Metadata-Version: 2.4
Name: modu
Version: 0.1.0
Summary: Modular arithmetic in Python
Author-email: Pierre Denis <pie.denis@skynet.be>
Project-URL: Homepage, https://github.com/piedenis/Modu
Project-URL: Bug Tracker, https://github.com/piedenis/Modu/issues
Classifier: Development Status :: 4 - Beta
Classifier: Programming Language :: Python :: 3
Classifier: License :: OSI Approved :: MIT License
Classifier: Operating System :: OS Independent
Classifier: Topic :: Scientific/Engineering :: Mathematics
Requires-Python: >=3.9
Description-Content-Type: text/markdown
License-File: LICENSE
Dynamic: license-file

**Modu** is a mathematical module for doing modular arithmetic in Python. Using operator overloading, it provides an experience similar to a _domain-specific language_ (DSL). Modu is best used as an interactive calculator in Python terminal sessions (REPL) or in Jupyter Notebooks with instantaneous rendering as LaTeX formulas. Modu can be used as well in your Python scripts to ease calculations involving modular arithmetic. The prime target domain is research and education in number theory.

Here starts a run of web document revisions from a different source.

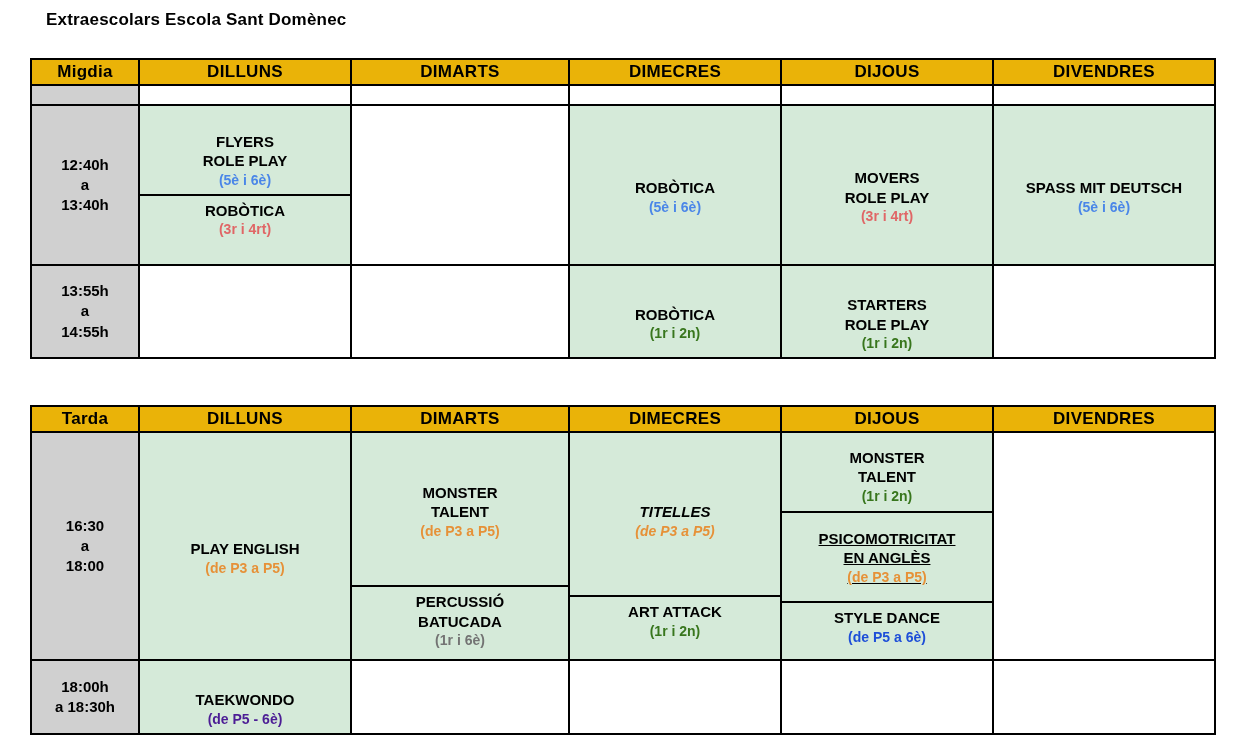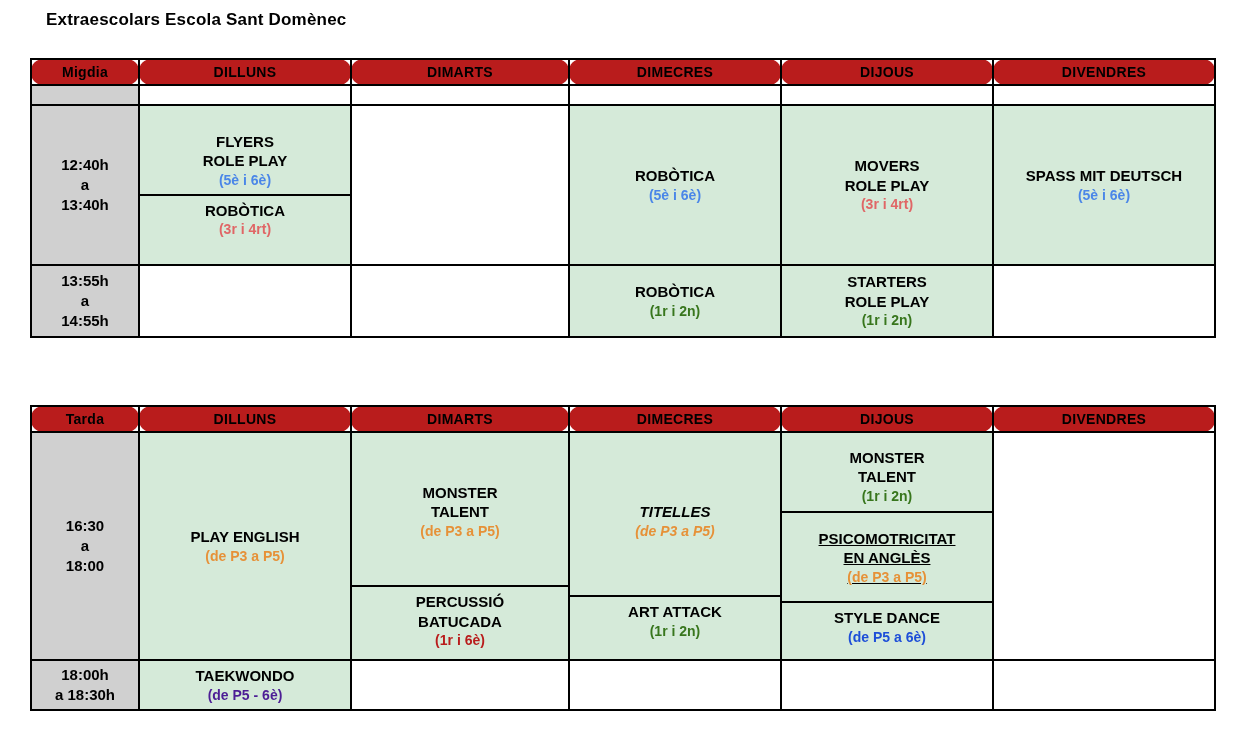"Migdia" .hdr { background: #b91c1c -> #eab308; border-radius: 12px -> none; font-size: 14px -> 17px }
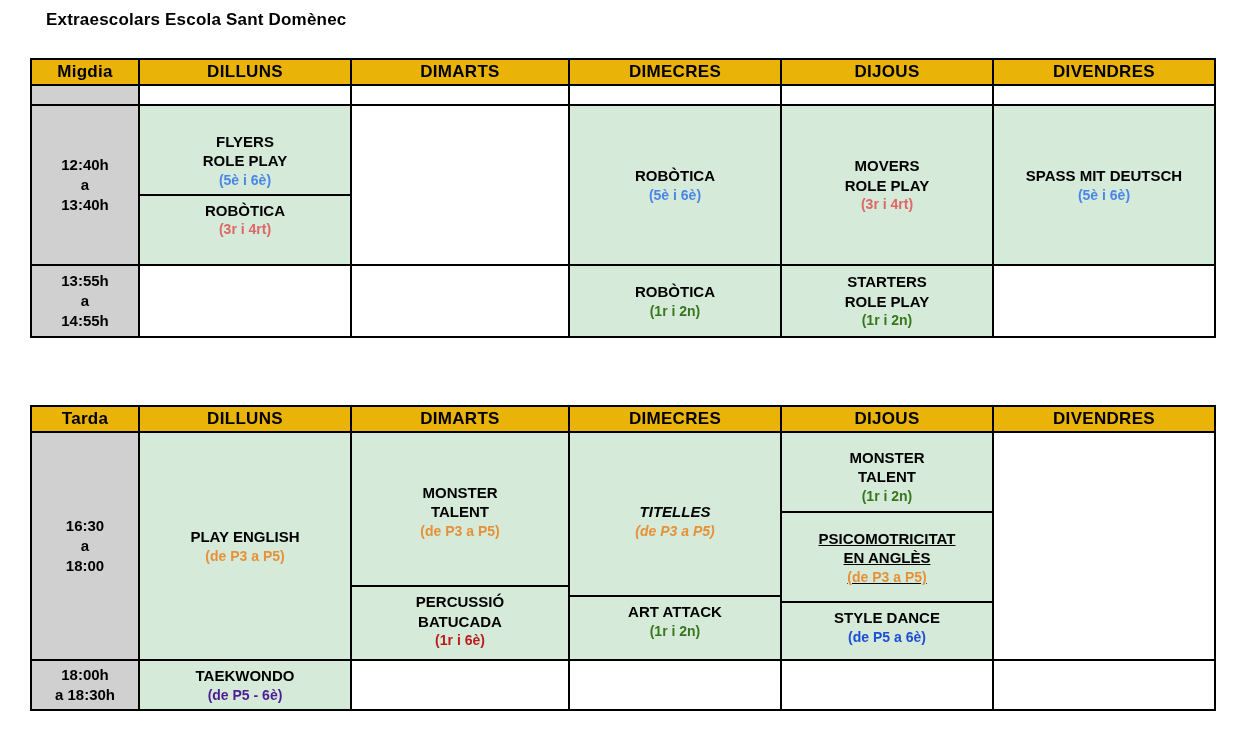"FLYERS" .act { margin-top: none -> 24px }
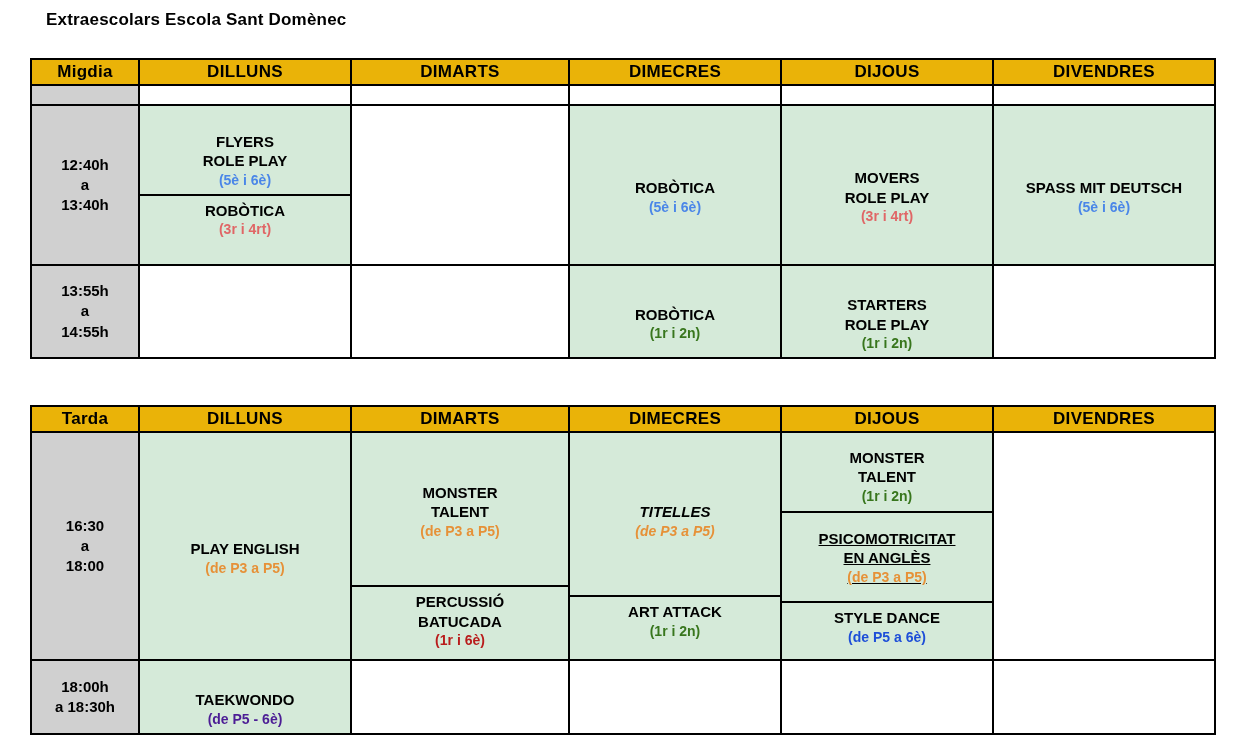"(1r i 6è)" span.grp { color: #b91c1c -> #737373 }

**In a nutshell**, Modu allows you defining and manipulating sets of residue classes for given moduli. These sets are displayed with usual notations of modular arithmetic, using character strings, like `n ≡ {0, ±2, +3} (mod 6)` or using LaTeX formula rendering. New sets can be computed from existing ones using set operations (union, intersection, complement), as well as  arithmetic operations (addition, negation, multiplication, division, exponentiation). Samples of integers can be obtained, displayed as tables (aligning same residues in same columns) and possibly transforming the elements by user-defined functions.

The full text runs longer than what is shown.